Vor einiger Zeit sprach ich mit einer Gruppe junger Frauen, die sehr weit weg vom Christentum waren. Ich versuchte zu provozieren: „In ihren Augen muss ich ja wohl in einer totaler Illusion leben.“ - „Nein, so sehen wir es nicht, wenn der Glaube ihnen gut tut, leben sie ihn ruhig.“ - „Ich glaube aber nicht, weil es mir gut tut, sondern weil ich überzeugt bin, dass der Glaube wahr ist.“ - „Wahrheit bedeutet uns nichts, wir wollen unsere Freiheit und ein schönes Leben.“ - „Aber wenn ihr am Ende eures Lebens erkennen müsstet, dass ihr euer Leben vertan habe, weil ihr die eigentliche Realität gar nicht wahrgenommen habt?“ - „Das ist uns egal, wenn das Leben angenehm war und uns Spaß gemacht hat, war es in Ordnung.“
 
Tagebuch (54)
Die vielen Möglichkeiten, die wir haben, setzen uns unter Druck und erzeugen Stress. Wir müssen ständig zwischen vielen Optionen wählen und das bedeutet, immer mehr zu verwerfen als anzunehmen - schon allein aus Zeitgründen. Es gibt Menschen, die das nicht können und ständig zwischen allem, was ihnen möglich ist, hin und her zappen. Aber auch wer wählt, weiß, dass er zugleich verwirft, und zwar nicht nur Wertloses, sondern auch Lohnendes und Wichtiges.
Im Moment höre ich oft, dass Corona von dem Vielerlei befreit, dass es - wenn die Sorgen nicht zu groß sind - auch erleichternd ist, bei reduzierten Wahlmöglichkeiten einfach das eigene Zuhause zu genießen.
 
Tagebuch (53)
Wat kütt, dat kütt! Kaum etwas langweilt mich so sehr, wie die breit analysierte, gewichtig vorgetragene Innenschau von Menschen, die genau wissen: „Wie es ihnen geht“, „was sie brauchen“, „wie sie sich fühlen“.
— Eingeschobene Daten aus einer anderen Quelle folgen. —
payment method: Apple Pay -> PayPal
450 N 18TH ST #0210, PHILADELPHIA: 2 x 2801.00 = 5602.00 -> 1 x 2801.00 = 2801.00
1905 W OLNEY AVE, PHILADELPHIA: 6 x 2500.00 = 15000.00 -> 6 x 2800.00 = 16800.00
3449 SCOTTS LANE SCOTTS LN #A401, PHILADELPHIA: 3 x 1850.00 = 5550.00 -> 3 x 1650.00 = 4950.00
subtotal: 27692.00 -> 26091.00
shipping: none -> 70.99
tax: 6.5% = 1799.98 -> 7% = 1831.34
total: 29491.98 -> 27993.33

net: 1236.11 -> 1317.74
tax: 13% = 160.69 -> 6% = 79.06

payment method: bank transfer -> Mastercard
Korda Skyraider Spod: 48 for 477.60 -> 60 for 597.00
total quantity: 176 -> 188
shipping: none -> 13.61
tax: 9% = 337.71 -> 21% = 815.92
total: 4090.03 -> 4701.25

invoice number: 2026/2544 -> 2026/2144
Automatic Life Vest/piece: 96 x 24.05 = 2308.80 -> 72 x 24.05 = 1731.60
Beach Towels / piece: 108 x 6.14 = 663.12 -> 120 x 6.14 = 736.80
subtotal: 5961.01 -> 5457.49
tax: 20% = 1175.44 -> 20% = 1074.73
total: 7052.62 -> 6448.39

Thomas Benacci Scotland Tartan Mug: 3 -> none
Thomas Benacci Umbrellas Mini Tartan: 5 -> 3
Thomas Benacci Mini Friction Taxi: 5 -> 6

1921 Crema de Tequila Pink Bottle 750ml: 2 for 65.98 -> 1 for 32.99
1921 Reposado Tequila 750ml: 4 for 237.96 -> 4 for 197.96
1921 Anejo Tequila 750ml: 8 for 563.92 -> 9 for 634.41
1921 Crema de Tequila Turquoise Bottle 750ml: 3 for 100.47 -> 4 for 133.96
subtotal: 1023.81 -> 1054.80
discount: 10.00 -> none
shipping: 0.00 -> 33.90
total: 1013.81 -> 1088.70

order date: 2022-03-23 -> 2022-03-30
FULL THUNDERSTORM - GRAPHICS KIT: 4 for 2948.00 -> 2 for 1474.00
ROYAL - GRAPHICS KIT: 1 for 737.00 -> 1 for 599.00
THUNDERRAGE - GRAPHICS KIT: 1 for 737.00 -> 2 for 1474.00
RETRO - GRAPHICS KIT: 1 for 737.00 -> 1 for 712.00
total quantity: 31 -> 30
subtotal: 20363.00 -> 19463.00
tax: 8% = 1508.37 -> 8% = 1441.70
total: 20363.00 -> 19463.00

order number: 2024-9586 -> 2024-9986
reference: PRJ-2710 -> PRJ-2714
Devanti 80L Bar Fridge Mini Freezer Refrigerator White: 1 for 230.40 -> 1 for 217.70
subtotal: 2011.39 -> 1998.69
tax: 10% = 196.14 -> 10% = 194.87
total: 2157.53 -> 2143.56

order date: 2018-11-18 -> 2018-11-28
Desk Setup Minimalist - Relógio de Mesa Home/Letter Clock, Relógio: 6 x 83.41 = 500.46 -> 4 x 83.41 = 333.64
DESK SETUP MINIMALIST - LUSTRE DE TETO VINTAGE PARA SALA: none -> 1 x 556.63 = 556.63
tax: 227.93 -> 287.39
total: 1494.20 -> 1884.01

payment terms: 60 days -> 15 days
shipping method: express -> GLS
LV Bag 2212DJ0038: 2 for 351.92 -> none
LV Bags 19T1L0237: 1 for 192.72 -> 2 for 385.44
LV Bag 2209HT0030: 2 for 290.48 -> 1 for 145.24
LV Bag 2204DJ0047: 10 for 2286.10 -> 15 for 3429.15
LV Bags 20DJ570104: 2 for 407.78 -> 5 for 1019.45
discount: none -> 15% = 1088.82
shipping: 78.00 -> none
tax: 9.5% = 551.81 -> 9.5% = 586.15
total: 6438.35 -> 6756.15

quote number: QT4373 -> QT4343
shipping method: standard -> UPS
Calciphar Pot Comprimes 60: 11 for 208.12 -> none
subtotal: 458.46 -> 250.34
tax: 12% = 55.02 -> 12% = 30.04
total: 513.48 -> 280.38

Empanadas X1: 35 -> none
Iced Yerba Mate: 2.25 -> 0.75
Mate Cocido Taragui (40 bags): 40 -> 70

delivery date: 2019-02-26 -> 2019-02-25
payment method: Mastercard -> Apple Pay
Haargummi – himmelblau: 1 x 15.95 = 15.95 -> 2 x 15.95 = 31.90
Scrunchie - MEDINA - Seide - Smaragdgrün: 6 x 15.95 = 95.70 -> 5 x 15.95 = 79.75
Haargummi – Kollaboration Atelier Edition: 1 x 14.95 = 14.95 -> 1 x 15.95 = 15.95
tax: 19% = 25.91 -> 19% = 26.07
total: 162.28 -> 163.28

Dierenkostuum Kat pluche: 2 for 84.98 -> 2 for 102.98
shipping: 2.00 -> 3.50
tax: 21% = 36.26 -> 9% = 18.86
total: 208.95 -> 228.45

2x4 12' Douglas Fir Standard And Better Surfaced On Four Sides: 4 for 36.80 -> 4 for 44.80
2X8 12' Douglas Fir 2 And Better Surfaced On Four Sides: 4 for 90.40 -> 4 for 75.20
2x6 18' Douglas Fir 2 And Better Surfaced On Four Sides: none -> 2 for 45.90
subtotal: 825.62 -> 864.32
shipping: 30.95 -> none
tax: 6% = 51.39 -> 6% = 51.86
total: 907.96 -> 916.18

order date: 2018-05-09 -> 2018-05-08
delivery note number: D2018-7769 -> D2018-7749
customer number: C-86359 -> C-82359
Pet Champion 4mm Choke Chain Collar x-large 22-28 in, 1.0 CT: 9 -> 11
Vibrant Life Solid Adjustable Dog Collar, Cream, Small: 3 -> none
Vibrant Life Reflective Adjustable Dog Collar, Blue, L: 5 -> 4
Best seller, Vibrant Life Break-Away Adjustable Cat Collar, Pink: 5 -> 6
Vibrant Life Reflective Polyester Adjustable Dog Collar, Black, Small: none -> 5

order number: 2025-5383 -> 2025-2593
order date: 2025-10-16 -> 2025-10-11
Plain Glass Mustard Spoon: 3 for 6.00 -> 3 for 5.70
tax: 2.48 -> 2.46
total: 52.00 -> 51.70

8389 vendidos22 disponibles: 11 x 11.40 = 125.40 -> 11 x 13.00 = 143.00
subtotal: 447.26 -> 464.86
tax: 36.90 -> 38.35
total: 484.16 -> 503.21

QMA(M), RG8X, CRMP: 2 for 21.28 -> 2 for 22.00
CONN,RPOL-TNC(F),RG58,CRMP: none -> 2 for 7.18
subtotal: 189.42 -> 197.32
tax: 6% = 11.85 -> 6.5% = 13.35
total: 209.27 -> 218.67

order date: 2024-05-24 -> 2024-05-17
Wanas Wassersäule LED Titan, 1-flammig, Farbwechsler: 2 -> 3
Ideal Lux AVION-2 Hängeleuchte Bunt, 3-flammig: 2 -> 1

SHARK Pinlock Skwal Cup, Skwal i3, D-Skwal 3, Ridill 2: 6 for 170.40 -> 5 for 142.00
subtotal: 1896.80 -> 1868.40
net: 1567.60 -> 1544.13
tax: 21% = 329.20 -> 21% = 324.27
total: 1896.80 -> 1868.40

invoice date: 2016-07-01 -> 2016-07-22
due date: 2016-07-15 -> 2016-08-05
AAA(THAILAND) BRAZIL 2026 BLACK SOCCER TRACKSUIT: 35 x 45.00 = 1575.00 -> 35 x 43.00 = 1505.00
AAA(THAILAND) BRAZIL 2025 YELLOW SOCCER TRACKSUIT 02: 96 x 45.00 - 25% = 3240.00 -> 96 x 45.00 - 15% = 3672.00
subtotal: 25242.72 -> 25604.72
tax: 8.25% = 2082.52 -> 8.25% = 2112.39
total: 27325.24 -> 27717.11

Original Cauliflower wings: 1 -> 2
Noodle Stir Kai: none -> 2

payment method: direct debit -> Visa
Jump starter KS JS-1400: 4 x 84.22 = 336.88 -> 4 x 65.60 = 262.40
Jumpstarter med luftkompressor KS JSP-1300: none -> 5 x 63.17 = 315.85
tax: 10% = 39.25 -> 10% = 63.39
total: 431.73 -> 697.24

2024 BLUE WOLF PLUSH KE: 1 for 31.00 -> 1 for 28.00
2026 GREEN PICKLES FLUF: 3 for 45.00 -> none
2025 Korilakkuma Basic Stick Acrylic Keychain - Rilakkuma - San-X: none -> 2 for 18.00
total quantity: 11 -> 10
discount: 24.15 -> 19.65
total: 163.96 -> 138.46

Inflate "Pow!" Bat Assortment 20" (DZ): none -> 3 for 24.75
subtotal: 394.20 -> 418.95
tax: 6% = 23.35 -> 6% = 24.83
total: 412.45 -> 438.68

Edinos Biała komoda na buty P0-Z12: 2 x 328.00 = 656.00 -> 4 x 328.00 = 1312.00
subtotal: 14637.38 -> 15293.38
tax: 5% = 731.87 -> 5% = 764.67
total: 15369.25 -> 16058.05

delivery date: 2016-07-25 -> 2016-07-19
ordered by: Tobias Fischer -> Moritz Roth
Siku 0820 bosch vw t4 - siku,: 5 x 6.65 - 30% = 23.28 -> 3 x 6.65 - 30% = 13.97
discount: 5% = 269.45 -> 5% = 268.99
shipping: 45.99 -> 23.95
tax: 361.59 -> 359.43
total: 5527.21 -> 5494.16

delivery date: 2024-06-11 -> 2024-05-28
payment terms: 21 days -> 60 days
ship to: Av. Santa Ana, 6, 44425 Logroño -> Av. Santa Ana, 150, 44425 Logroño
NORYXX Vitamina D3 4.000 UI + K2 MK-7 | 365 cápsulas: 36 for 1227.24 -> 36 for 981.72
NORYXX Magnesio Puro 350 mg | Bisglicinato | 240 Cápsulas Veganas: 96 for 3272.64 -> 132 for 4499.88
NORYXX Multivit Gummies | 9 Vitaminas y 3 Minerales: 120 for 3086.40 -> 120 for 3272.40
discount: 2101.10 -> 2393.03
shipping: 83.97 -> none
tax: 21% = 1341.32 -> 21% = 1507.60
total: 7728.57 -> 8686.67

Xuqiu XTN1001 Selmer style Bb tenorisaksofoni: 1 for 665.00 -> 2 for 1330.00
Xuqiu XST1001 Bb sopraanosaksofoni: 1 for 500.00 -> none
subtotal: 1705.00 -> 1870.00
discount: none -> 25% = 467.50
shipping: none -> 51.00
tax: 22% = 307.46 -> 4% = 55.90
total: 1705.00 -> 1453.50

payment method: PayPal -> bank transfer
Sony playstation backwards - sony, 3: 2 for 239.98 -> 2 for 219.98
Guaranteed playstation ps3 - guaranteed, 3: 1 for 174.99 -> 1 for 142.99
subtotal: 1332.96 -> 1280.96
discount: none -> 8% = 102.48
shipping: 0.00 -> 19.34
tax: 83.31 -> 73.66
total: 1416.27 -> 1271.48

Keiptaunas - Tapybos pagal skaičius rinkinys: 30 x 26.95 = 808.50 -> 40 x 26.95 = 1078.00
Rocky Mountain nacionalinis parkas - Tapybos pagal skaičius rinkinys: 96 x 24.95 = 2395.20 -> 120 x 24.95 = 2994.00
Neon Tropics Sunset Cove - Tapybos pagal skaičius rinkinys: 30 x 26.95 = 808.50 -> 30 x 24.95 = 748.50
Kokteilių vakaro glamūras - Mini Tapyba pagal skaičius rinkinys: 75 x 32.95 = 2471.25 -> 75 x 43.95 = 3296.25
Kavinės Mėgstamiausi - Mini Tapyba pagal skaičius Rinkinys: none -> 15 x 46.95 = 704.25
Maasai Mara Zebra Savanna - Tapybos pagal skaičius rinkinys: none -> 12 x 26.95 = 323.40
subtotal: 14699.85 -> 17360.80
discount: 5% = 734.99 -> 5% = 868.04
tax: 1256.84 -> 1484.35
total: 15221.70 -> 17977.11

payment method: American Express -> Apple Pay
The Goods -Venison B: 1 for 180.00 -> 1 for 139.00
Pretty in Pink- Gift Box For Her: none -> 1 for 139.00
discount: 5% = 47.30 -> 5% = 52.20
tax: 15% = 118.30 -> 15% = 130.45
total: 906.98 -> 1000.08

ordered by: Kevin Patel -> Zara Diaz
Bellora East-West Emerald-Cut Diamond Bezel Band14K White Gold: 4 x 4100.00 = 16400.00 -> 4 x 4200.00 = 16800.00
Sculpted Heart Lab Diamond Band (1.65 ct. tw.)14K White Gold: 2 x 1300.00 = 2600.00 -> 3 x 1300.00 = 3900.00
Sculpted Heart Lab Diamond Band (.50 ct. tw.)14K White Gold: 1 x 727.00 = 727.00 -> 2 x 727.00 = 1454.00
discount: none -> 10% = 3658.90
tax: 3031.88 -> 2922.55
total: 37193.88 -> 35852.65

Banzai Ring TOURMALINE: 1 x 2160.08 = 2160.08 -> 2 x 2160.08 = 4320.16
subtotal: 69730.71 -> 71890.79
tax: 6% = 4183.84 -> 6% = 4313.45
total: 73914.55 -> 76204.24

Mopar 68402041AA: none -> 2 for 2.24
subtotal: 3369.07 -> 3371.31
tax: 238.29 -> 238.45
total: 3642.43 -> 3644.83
Wat kütt, dat kütt! Wir wissen nicht, was der nächste Tag bringen wird, sicher aber wird er wenig Rücksicht darauf nehmen, ob uns das, was kommt, angenehm ist. Die Welt ist Geschenk und Aufgabe, nehmen wir sie an!
Für Mariendonk heißt das in dieser Woche konkret, dass wir ausloten, was an Gästearbeit wieder möglich ist. Das ist mit viel Arbeit verbunden: Hygienekonzepte, eventuell Anfragen an das Ordnungsamt, Umorganisieren von Arbeit. Und immer gilt: Wat kütt, dat kütt! Steigende Infektionszahlen werden alles zunichte machen. Aber auch wenn sie weiter sinken: Den normalen Betrieb wird es nicht geben, eher Veranstaltungen im Garten oder in der Scheune.